(Difference listings)
=======

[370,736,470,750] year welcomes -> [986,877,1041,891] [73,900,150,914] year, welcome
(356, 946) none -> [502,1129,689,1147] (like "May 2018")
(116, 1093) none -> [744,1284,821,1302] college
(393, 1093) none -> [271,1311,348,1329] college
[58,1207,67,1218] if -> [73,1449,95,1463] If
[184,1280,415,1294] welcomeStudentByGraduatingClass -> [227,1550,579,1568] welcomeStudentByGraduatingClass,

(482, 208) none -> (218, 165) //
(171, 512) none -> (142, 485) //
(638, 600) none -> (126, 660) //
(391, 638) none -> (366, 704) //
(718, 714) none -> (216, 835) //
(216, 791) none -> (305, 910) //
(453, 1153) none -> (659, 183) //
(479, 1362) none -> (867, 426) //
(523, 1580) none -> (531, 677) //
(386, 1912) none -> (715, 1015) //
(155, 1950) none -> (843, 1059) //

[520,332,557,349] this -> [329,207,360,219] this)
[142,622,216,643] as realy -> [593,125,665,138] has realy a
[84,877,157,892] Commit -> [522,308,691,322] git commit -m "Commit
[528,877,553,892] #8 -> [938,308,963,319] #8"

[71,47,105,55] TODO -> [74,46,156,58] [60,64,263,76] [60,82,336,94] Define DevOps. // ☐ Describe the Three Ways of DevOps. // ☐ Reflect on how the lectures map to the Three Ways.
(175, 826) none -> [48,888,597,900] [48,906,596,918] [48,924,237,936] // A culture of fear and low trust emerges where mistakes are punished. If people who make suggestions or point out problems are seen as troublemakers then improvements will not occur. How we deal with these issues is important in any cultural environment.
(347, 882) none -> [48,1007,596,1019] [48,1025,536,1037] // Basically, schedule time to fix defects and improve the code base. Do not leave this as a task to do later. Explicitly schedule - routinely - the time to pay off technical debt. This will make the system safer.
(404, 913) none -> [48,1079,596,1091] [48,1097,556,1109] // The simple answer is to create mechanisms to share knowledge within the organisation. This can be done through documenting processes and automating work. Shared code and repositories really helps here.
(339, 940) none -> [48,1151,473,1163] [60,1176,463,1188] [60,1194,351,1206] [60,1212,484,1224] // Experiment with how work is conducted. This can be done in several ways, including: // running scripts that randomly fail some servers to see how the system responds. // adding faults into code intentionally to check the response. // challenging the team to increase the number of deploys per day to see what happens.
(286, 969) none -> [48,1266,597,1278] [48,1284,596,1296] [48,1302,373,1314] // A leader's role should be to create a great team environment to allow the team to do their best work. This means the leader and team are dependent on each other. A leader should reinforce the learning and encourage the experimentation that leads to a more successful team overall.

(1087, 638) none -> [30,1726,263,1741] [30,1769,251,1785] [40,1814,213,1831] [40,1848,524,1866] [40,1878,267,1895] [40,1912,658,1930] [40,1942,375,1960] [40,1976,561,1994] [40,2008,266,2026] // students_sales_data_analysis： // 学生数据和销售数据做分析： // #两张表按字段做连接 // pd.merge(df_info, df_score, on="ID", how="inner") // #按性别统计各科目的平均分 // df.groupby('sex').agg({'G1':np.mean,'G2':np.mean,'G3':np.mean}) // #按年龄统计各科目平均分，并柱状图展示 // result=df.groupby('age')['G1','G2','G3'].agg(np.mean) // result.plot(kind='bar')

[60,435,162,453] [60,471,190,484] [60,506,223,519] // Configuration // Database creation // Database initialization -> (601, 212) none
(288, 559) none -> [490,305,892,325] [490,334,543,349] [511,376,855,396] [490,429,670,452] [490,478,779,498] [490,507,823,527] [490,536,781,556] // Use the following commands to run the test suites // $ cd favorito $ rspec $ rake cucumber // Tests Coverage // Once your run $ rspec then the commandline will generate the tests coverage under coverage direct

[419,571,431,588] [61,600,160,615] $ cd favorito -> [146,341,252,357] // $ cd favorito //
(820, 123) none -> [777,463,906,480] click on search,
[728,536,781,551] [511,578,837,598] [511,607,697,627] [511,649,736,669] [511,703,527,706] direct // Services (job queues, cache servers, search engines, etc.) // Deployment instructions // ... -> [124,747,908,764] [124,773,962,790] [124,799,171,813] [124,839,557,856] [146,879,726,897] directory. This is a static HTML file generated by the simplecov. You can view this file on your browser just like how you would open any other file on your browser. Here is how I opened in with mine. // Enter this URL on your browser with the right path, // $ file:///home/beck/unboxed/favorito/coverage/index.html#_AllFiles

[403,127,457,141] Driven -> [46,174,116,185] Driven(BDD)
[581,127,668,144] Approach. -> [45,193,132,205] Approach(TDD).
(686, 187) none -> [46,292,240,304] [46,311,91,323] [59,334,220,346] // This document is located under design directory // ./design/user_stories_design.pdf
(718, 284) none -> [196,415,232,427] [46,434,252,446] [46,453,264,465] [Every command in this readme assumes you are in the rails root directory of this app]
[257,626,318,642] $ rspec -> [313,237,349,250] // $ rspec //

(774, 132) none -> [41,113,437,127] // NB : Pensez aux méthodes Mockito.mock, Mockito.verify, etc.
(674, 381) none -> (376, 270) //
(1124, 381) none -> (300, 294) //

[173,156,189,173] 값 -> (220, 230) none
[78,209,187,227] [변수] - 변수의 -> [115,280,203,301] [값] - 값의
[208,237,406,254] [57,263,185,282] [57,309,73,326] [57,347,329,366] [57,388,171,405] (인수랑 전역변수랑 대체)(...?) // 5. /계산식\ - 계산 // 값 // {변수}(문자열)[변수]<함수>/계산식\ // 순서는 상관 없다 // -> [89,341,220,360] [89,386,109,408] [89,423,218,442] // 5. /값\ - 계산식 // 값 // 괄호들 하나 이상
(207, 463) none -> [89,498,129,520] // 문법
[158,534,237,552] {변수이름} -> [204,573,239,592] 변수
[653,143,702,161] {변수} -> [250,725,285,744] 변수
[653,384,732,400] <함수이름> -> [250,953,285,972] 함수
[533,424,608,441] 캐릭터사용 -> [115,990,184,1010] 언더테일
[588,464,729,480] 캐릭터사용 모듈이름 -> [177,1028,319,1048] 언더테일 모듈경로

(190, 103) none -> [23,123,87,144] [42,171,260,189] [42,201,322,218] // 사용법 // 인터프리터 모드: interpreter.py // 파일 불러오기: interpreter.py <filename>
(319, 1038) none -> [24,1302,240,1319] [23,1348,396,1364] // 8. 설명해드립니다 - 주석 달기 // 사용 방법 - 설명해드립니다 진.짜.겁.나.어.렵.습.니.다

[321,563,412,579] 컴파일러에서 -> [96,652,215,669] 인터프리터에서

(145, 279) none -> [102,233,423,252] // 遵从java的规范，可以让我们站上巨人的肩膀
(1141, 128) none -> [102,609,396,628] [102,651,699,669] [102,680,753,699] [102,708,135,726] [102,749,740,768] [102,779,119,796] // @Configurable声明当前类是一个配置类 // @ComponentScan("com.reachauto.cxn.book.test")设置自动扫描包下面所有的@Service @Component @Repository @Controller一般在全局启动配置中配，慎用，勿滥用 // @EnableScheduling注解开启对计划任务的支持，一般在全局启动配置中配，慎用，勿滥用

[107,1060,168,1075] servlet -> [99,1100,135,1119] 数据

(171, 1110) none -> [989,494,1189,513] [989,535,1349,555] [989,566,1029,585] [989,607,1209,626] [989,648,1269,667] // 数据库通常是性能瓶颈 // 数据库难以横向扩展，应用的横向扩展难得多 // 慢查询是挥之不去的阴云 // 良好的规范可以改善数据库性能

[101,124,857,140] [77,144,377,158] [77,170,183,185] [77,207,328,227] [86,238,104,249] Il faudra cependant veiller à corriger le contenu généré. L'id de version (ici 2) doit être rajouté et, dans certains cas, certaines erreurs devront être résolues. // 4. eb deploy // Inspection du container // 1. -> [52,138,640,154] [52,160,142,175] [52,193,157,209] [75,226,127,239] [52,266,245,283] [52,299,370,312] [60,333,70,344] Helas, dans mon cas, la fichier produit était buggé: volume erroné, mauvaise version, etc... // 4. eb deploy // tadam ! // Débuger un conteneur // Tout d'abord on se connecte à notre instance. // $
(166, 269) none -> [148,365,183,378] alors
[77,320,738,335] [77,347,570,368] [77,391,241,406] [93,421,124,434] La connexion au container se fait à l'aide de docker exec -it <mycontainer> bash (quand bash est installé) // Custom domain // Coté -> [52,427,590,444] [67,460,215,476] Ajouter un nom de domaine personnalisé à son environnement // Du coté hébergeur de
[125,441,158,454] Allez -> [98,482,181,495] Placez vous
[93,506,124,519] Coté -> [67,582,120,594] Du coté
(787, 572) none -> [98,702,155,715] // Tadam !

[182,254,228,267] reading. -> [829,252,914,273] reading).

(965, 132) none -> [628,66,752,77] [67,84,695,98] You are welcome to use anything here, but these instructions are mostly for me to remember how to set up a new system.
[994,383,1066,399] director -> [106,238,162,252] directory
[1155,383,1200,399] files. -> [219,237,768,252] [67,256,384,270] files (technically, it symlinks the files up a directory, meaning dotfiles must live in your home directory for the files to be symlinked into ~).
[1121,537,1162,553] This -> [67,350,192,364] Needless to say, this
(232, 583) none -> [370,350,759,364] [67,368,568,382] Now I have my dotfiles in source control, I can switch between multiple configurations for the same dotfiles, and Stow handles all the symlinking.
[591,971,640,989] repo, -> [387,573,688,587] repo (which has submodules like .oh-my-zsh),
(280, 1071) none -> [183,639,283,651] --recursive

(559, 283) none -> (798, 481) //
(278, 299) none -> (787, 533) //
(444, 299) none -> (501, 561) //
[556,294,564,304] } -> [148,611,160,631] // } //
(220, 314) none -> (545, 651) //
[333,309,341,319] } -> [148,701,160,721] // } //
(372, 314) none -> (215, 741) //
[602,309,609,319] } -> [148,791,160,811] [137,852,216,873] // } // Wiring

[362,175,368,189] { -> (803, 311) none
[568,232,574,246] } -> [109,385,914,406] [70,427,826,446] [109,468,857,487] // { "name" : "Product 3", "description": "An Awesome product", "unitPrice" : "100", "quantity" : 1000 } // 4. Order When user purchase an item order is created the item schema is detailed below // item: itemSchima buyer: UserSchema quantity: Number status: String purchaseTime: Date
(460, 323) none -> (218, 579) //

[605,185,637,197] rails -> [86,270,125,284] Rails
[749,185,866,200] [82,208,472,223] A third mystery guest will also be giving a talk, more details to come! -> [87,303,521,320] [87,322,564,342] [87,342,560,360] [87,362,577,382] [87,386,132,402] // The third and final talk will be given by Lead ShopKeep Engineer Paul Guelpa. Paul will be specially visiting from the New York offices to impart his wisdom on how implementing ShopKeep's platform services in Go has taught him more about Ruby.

=======

Copy, please, exactly the lines that start at the first line of the data and end at the line containing "(347, 882) none", both kept and no others.

[370,736,470,750] year welcomes -> [986,877,1041,891] [73,900,150,914] year, welcome
(356, 946) none -> [502,1129,689,1147] (like "May 2018")
(116, 1093) none -> [744,1284,821,1302] college
(393, 1093) none -> [271,1311,348,1329] college
[58,1207,67,1218] if -> [73,1449,95,1463] If
[184,1280,415,1294] welcomeStudentByGraduatingClass -> [227,1550,579,1568] welcomeStudentByGraduatingClass,

(482, 208) none -> (218, 165) //
(171, 512) none -> (142, 485) //
(638, 600) none -> (126, 660) //
(391, 638) none -> (366, 704) //
(718, 714) none -> (216, 835) //
(216, 791) none -> (305, 910) //
(453, 1153) none -> (659, 183) //
(479, 1362) none -> (867, 426) //
(523, 1580) none -> (531, 677) //
(386, 1912) none -> (715, 1015) //
(155, 1950) none -> (843, 1059) //

[520,332,557,349] this -> [329,207,360,219] this)
[142,622,216,643] as realy -> [593,125,665,138] has realy a
[84,877,157,892] Commit -> [522,308,691,322] git commit -m "Commit
[528,877,553,892] #8 -> [938,308,963,319] #8"

[71,47,105,55] TODO -> [74,46,156,58] [60,64,263,76] [60,82,336,94] Define DevOps. // ☐ Describe the Three Ways of DevOps. // ☐ Reflect on how the lectures map to the Three Ways.
(175, 826) none -> [48,888,597,900] [48,906,596,918] [48,924,237,936] // A culture of fear and low trust emerges where mistakes are punished. If people who make suggestions or point out problems are seen as troublemakers then improvements will not occur. How we deal with these issues is important in any cultural environment.
(347, 882) none -> [48,1007,596,1019] [48,1025,536,1037] // Basically, schedule time to fix defects and improve the code base. Do not leave this as a task to do later. Explicitly schedule - routinely - the time to pay off technical debt. This will make the system safer.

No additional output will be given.